The bolded/italicized section is exactly and precisely my point. I repeat, I completely understand about keeping things hidden if it is that important to you, there's a lot of photos that I don't share on here or even on my Facebook page because I don't want everyone seeing them. The fact that it was on a public, stocked stream that receives a lot of attention is a little baffling to me, but whatever. My whole point boils down to one simple question: if there is an easy location identifier in my photo that I do not wish to share with the world, what is the best way to ensure that nobody else figures out where the photo was taken to protect my "secret?" Answer: do not share it on the Internet in any way, shape, or form. 

Does that not make any sense? Or is my logical thinking process broken?


----------



## Andrew S. (May 22, 2010)

TheCream said:


> My whole point boils down to one simple question: if there is an easy location identifier in my photo that I do not wish to share with the world, what is the best way to ensure that nobody else figures out where the photo was taken to protect my "secret?" Answer: do not share it on the Internet in any way, shape, or form.
> 
> Does that not make any sense?
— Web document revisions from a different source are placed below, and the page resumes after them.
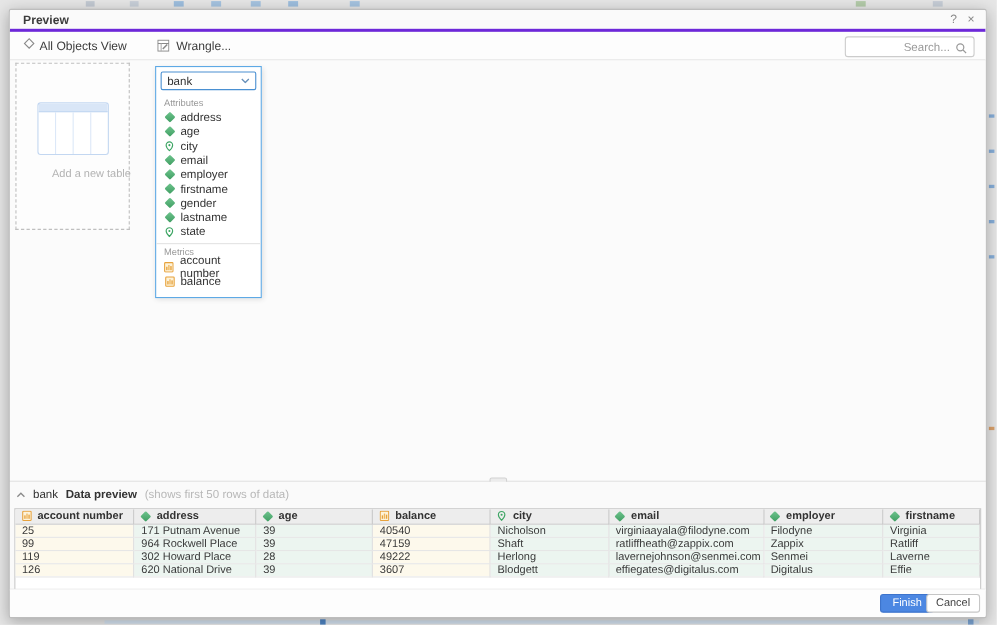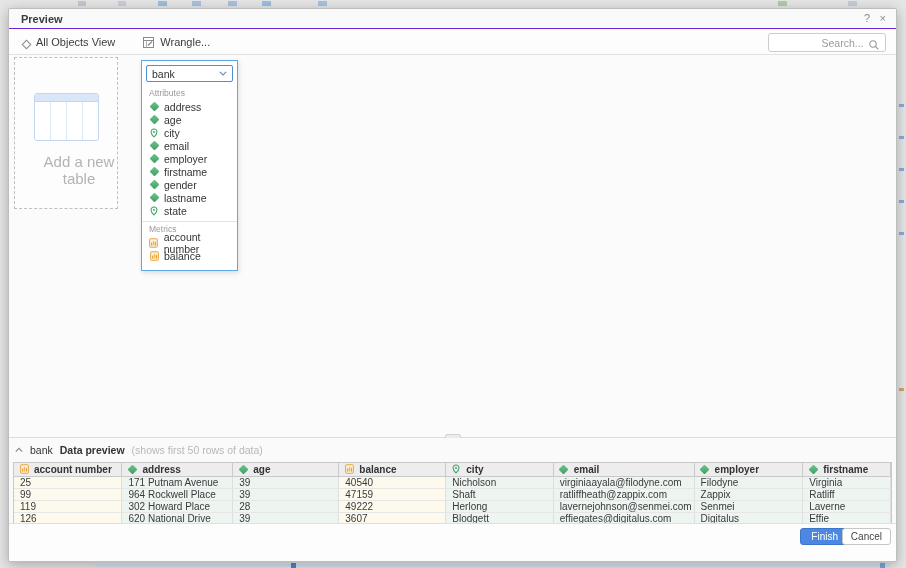"Preview" .titlebar { border-bottom: 1px solid #6d28d9 -> 3px solid #6d28d9 }
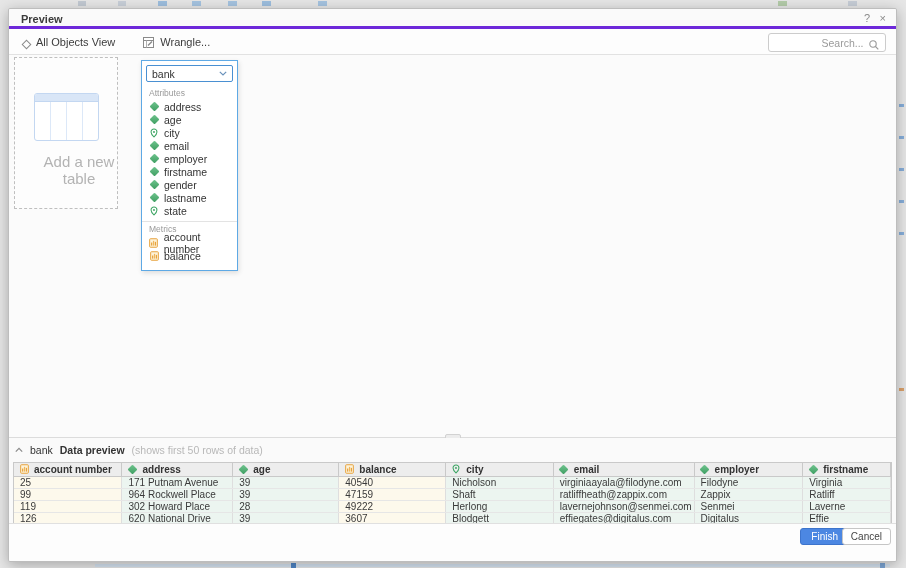"All Objects View" .tool-item { align-items: flex-end -> flex-start }
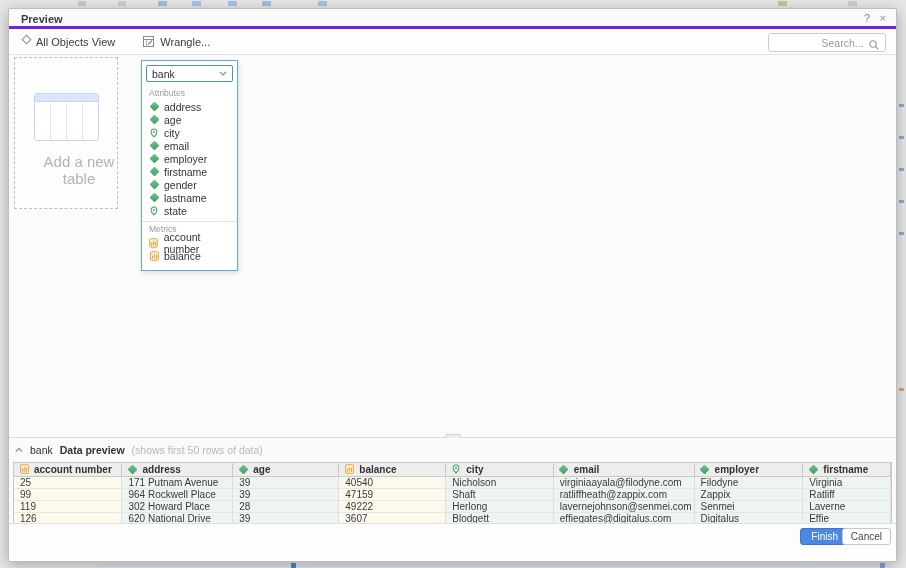"Add a new table" .add-table-label { font-size: 15px -> 10px; left: 12px -> 0; text-align: center -> right }
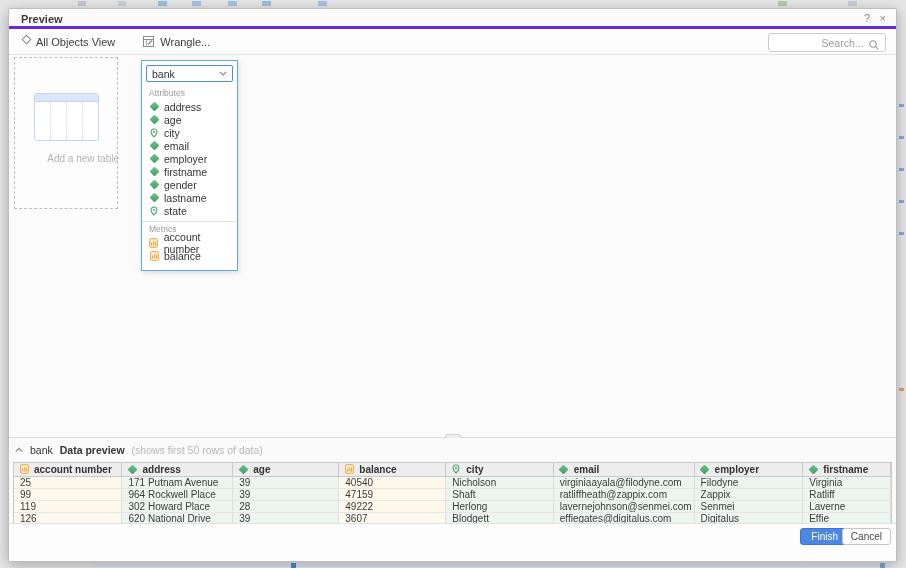"Finish" .footer { height: 38px -> 26px }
Or is my logical thinking process broken?


Well, yes, it is in fact broken because both techniques - not showing the photo at all, or showing the photo with all of the potential location identifiers blocked out (as he did) are equally effective at achieving the goal of keeping the place secret. As long as all of the potential location identifiers are truly eliminated, then not posting the photo at all is not "the best" way, it is simply an equally effective alternative. But the two alternatives are not equally effective at doing a little bragging, which the original poster readily admitted is part of the fun. I think you're making assumptions about the original poster's purpose in posting pictures that are different from your own personal reasons for posting pictures.

This is why I think the reason this photo bothers people must go deeper than that. It seems to bother some of you because of a gut reaction of the type "Who does he think he is?!"

I think that reaction is somewhat understandable given how popular every inch of that river is, but since he never directly insulted anybody else (other than perhaps the aesthetic senses of some of the serious photographers on the board), the only reasonable reaction I can think of, if it really bothered you, is to sit at your computer, roll your eyes to yourself, and move on.

(By the way, I'm not suggesting he should have left the background intact. I never post photos that reveal where I've caught fish. I also don't modify the backgrounds. I try to take photos that look good without any editing but that also do not reveal locations, and if I get them, I sometimes post them. If the photos do reveal the location, they simply don't go up. So I think you and I are largely in agreement here, in terms of what we like to do. But this is because what I'm looking for in a photo, and my reasons for posting them, are perhaps different from rickerds.)


----------



## sherman51 (Apr 12, 2011)

TheCream said:


> The bolded/italicized section is exactly and precisely my point. I repeat, I completely understand about keeping things hidden if it is that important to you, there's a lot of photos that I don't share on here or even on my Facebook page because I don't want everyone seeing them. The fact that it was on a public, stocked stream that receives a lot of attention is a little baffling to me, but whatever. My whole point boils down to one simple question: if there is an easy location identifier in my photo that I do not wish to share with the world, what is the best way to ensure that nobody else figures out where the photo was taken to protect my "secret?" Answer: do not share it on the Internet in any way, shape, or form.
> 
> Does that not make any sense? Or is my logical thinking process broken?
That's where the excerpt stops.